Three dimensionless parameters are used

`Condition number`

$$\kappa(A)=\frac{\sigma_{\max}}{\sigma_{\min}}=\|A\|\|A^+\|$$

where $A^+$ is the pseudoinverse, $\sigma_{max}$ and $\sigma_{min}$ are largest and smallest singular values, respectively

This is a generalized version of condition number for square matrices (which would be $\kappa(A)=\|A\|\|A^{-1}\|$)

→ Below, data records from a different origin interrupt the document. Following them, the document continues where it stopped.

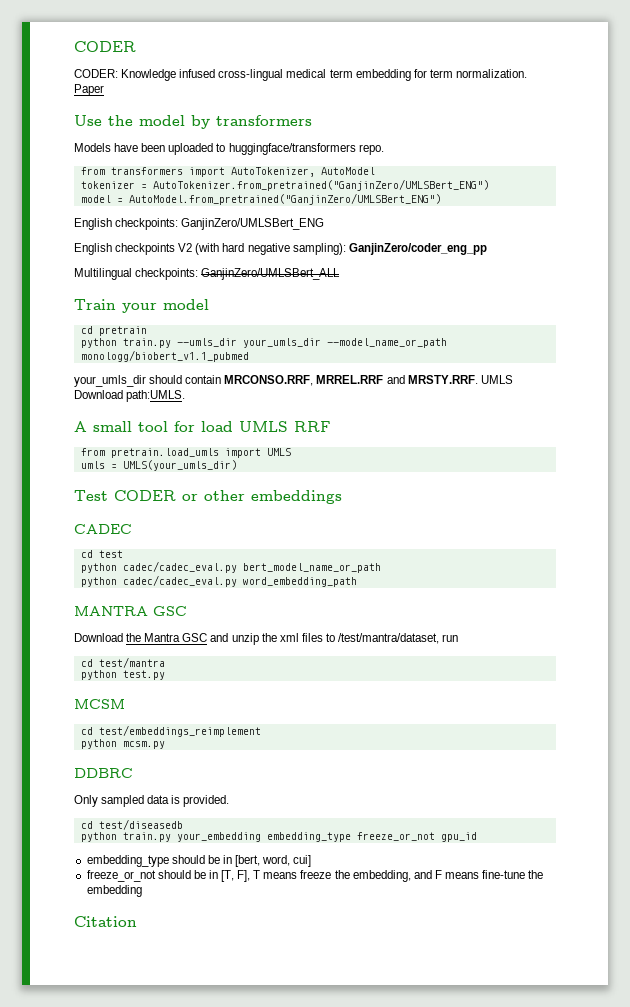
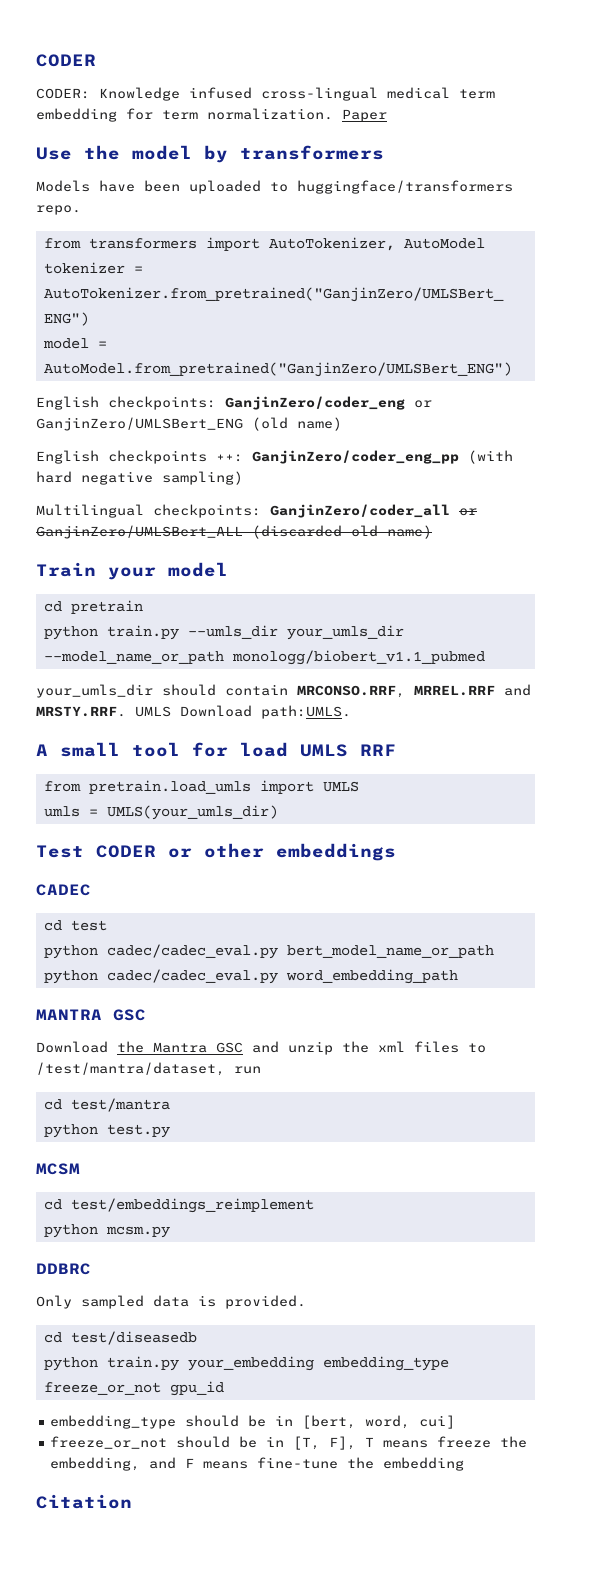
- English checkpoints: GanjinZero/UMLSBert_ENG
+ English checkpoints: GanjinZero/coder_eng or GanjinZero/UMLSBert_ENG (old name)
- English checkpoints V2 (with hard negative sampling): GanjinZero/coder_eng_pp
+ English checkpoints ++: GanjinZero/coder_eng_pp (with hard negative sampling)
- Multilingual checkpoints: GanjinZero/UMLSBert_ALL
+ Multilingual checkpoints: GanjinZero/coder_all or GanjinZero/UMLSBert_ALL (discarded old name)

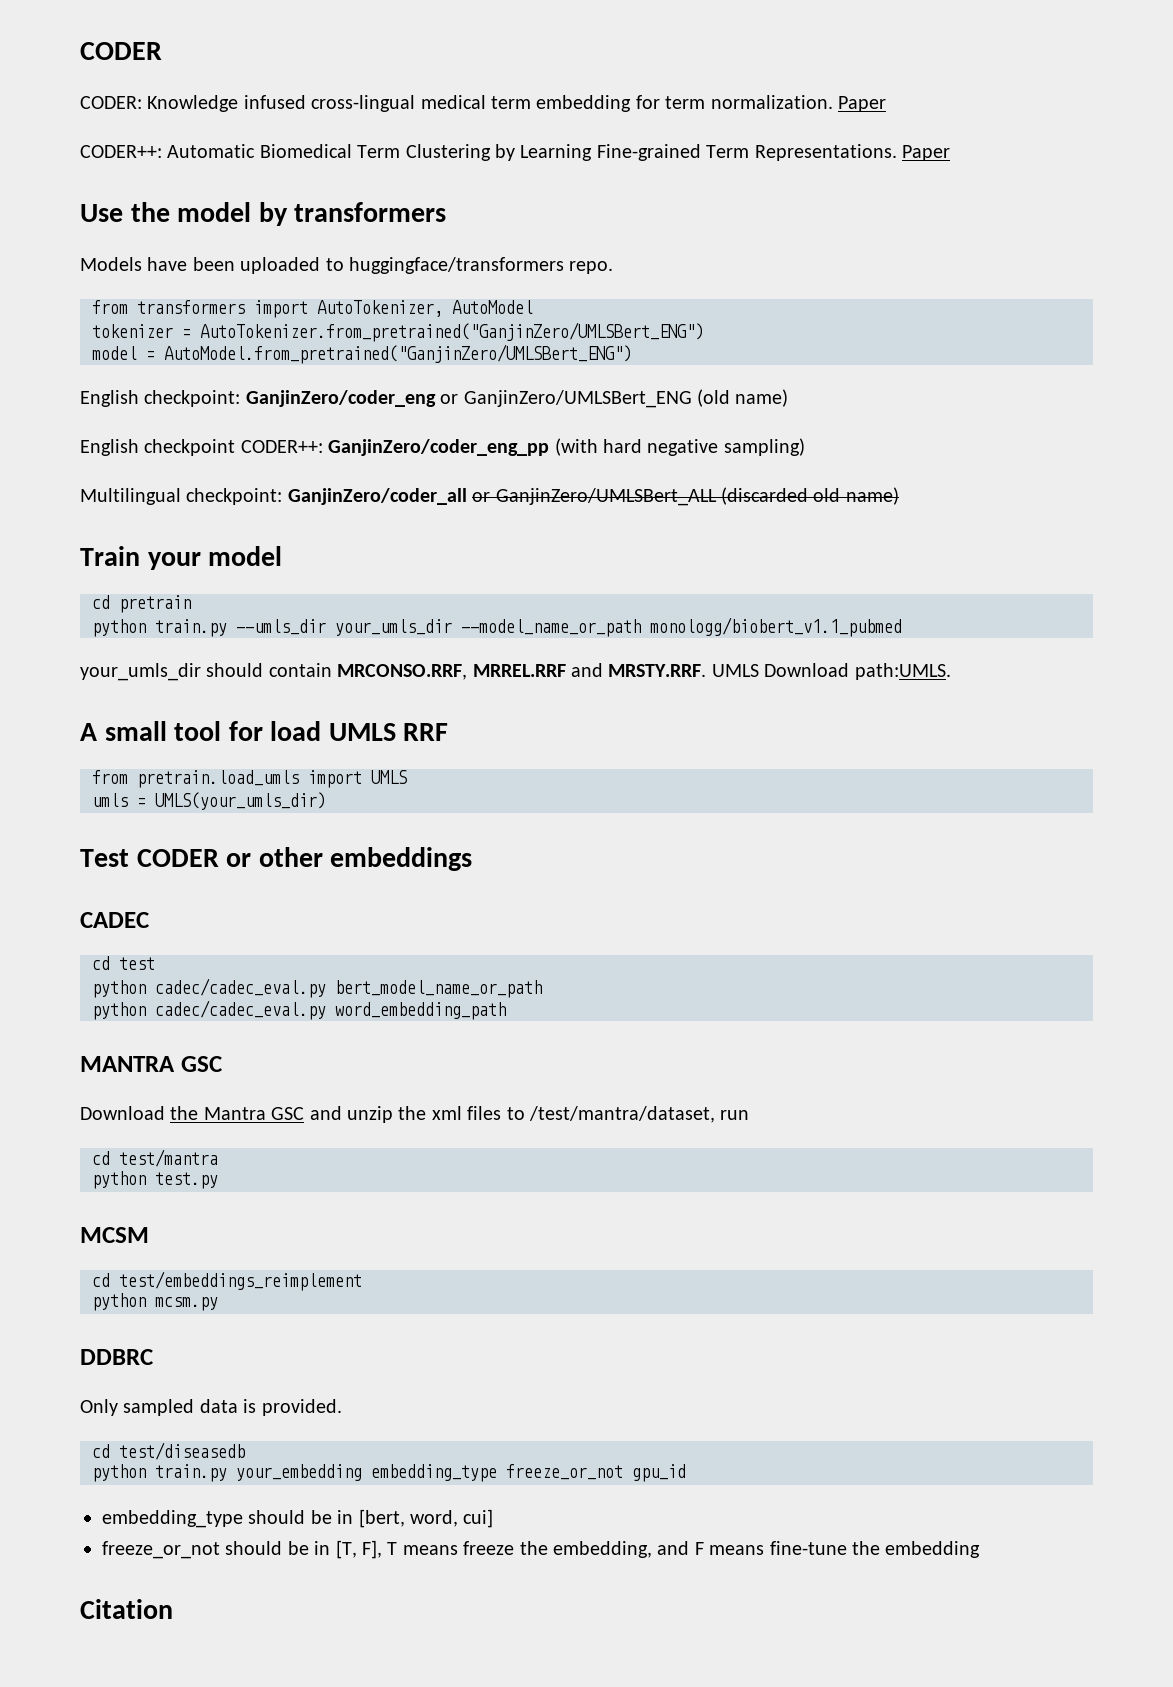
+ CODER++: Automatic Biomedical Term Clustering by Learning Fine-grained Term Representations. Paper
- English checkpoints: GanjinZero/coder_eng or GanjinZero/UMLSBert_ENG (old name)
+ English checkpoint: GanjinZero/coder_eng or GanjinZero/UMLSBert_ENG (old name)
- English checkpoints ++: GanjinZero/coder_eng_pp (with hard negative sampling)
+ English checkpoint CODER++: GanjinZero/coder_eng_pp (with hard negative sampling)
- Multilingual checkpoints: GanjinZero/coder_all or GanjinZero/UMLSBert_ALL (discarded old name)
+ Multilingual checkpoint: GanjinZero/coder_all or GanjinZero/UMLSBert_ALL (discarded old name)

$1\leq \kappa(A) \leq \infty$

`Closedness of fit`

$$\theta=\cos^{-1}\frac{\|y\|}{\|b\|}$$

$0 \leq \theta \leq \frac{\pi}{2}$

`Deviation` of $y$

$$\eta=\frac{\|A\|\|x\|}{\|y\|}=\frac{\|A\|\|x\|}{\|Ax\|}\leq\frac{\sigma_{\max}\|x\|}{\sigma_{\min}\|x\|}=\kappa(A)$$

This comes from that `smallest gain` of $A$ corresponds to the smallest singular value

$$\min_{x\neq 0} \frac{\|Ax\|}{\|x\|} = \sigma_{\min}(A) \rightarrow \|Ax\|\geq \sigma_{\min} \|x\|$$

So, we have

$1\leq \eta \leq \kappa(A)$

With these parameters, we can compute condition numbers describing sensitivities of $y$ and $x$ to perturbations in $b$ and $A$

$$\begin{bmatrix}
 & y & x \\ b & \frac{1}{\cos \theta} & \frac{\kappa(A)}{\eta\cos \theta} \\
 A & \frac{\kappa(A)}{\cos \theta} & \kappa(A) + \frac{\kappa(A)^2\tan \theta}{\eta}
\end{bmatrix}$$

#### Example from NLA book

The setup is to compare final entry of $x$, for which the true value is `1`

In [73]:
import matplotlib.pyplot as plt
import numpy as np
np.set_printoptions(formatter={'float': '{: 0.4f}'.format})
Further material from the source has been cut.